◆ **Work to complete**:
Please print each entry below exactly as it stands, but without any pictures.

---- Dataset content

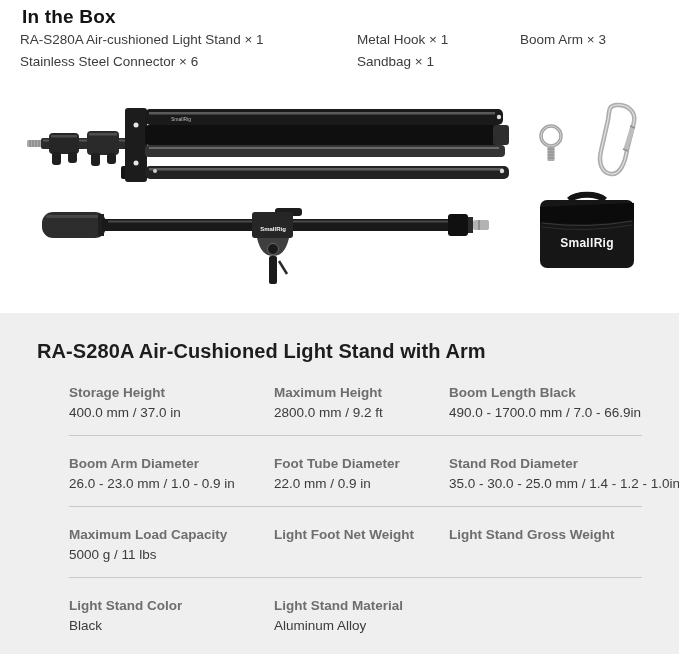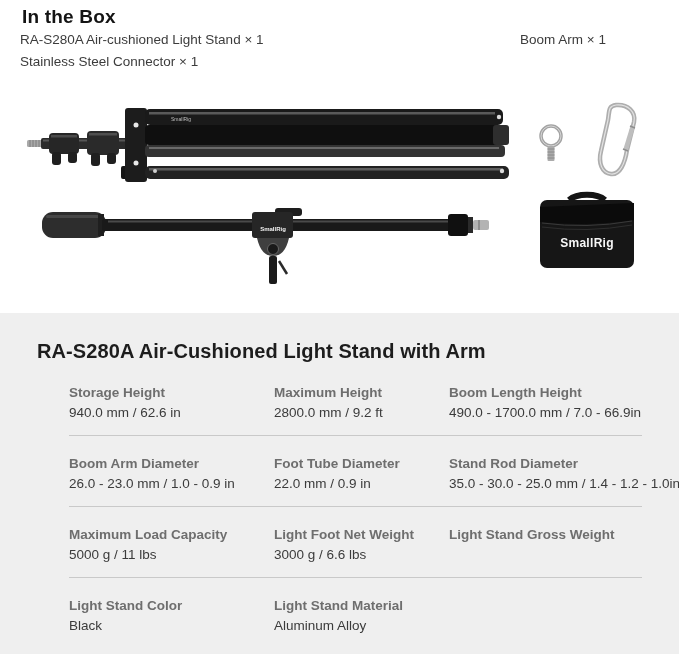--- a/index.html
+++ b/index.html
@@ -31,26 +31,28 @@
 </head>
 <body>
 
 <div class="page">
 
   <div class="top-section">
     <h1 class="box-title">In the Box</h1>
 
     <div class="box-col c0">
       <div>RA-S280A Air-cushioned Light Stand × 1</div>
-      <div>Stainless Steel Connector × 1</div>
+      <div>Stainless Steel Connector × 6</div>
     </div>
     <div class="box-col c1">
+      <div>Metal Hook × 1</div>
+      <div>Sandbag × 1</div>
     </div>
     <div class="box-col c2">
-      <div>Boom Arm × 1</div>
+      <div>Boom Arm × 3</div>
     </div>
 
     <div class="illus" style="left:25px;top:100px;">
       <svg width="490" height="90" viewBox="0 0 490 90">
 
         <g>
           <rect x="2" y="40" width="16" height="7" rx="1.5" fill="#a9a9a9"></rect>
           <g stroke="#7d7d7d" stroke-width="1">
             <line x1="5" y1="40" x2="5" y2="47"></line>
               <line x1="8" y1="40" x2="8" y2="47"></line>
@@ -168,28 +170,28 @@
   </div>
 
   <div class="specs-section">
     <h2 class="specs-title">RA-S280A Air-Cushioned Light Stand with Arm</h2>
 
     <div class="spec-rows">
 
       <div class="spec-row">
         <div>
           <div class="spec-label">Storage Height</div>
-          <div class="spec-value">940.0 mm / 62.6 in</div>
+          <div class="spec-value">400.0 mm / 37.0 in</div>
         </div>
         <div>
           <div class="spec-label">Maximum Height</div>
           <div class="spec-value">2800.0 mm / 9.2 ft</div>
         </div>
         <div>
-          <div class="spec-label">Boom Length Height</div>
+          <div class="spec-label">Boom Length Black</div>
           <div class="spec-value">490.0 - 1700.0 mm / 7.0 - 66.9in</div>
         </div>
       </div>
 
       <div class="spec-row">
         <div>
           <div class="spec-label">Boom Arm Diameter</div>
           <div class="spec-value">26.0 - 23.0 mm / 1.0 - 0.9 in</div>
         </div>
         <div>
@@ -202,21 +204,20 @@
         </div>
       </div>
 
       <div class="spec-row">
         <div>
           <div class="spec-label">Maximum Load Capacity</div>
           <div class="spec-value">5000 g / 11 lbs</div>
         </div>
         <div>
           <div class="spec-label">Light Foot Net Weight</div>
-          <div class="spec-value">3000 g / 6.6 lbs</div>
         </div>
         <div>
           <div class="spec-label">Light Stand Gross Weight</div>
         </div>
       </div>
 
       <div class="spec-row">
         <div>
           <div class="spec-label">Light Stand Color</div>
           <div class="spec-value">Black</div>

--------

◆ **Your solution**:
--- a/index.html
+++ b/index.html
@@ -31,26 +31,28 @@
 </head>
 <body>
 
 <div class="page">
 
   <div class="top-section">
     <h1 class="box-title">In the Box</h1>
 
     <div class="box-col c0">
       <div>RA-S280A Air-cushioned Light Stand × 1</div>
-      <div>Stainless Steel Connector × 1</div>
+      <div>Stainless Steel Connector × 6</div>
     </div>
     <div class="box-col c1">
+      <div>Metal Hook × 1</div>
+      <div>Sandbag × 1</div>
     </div>
     <div class="box-col c2">
-      <div>Boom Arm × 1</div>
+      <div>Boom Arm × 3</div>
     </div>
 
     <div class="illus" style="left:25px;top:100px;">
       <svg width="490" height="90" viewBox="0 0 490 90">
 
         <g>
           <rect x="2" y="40" width="16" height="7" rx="1.5" fill="#a9a9a9"></rect>
           <g stroke="#7d7d7d" stroke-width="1">
             <line x1="5" y1="40" x2="5" y2="47"></line>
               <line x1="8" y1="40" x2="8" y2="47"></line>
@@ -168,28 +170,28 @@
   </div>
 
   <div class="specs-section">
     <h2 class="specs-title">RA-S280A Air-Cushioned Light Stand with Arm</h2>
 
     <div class="spec-rows">
 
       <div class="spec-row">
         <div>
           <div class="spec-label">Storage Height</div>
-          <div class="spec-value">940.0 mm / 62.6 in</div>
+          <div class="spec-value">400.0 mm / 37.0 in</div>
         </div>
         <div>
           <div class="spec-label">Maximum Height</div>
           <div class="spec-value">2800.0 mm / 9.2 ft</div>
         </div>
         <div>
-          <div class="spec-label">Boom Length Height</div>
+          <div class="spec-label">Boom Length Black</div>
           <div class="spec-value">490.0 - 1700.0 mm / 7.0 - 66.9in</div>
         </div>
       </div>
 
       <div class="spec-row">
         <div>
           <div class="spec-label">Boom Arm Diameter</div>
           <div class="spec-value">26.0 - 23.0 mm / 1.0 - 0.9 in</div>
         </div>
         <div>
@@ -202,21 +204,20 @@
         </div>
       </div>
 
       <div class="spec-row">
         <div>
           <div class="spec-label">Maximum Load Capacity</div>
           <div class="spec-value">5000 g / 11 lbs</div>
         </div>
         <div>
           <div class="spec-label">Light Foot Net Weight</div>
-          <div class="spec-value">3000 g / 6.6 lbs</div>
         </div>
         <div>
           <div class="spec-label">Light Stand Gross Weight</div>
         </div>
       </div>
 
       <div class="spec-row">
         <div>
           <div class="spec-label">Light Stand Color</div>
           <div class="spec-value">Black</div>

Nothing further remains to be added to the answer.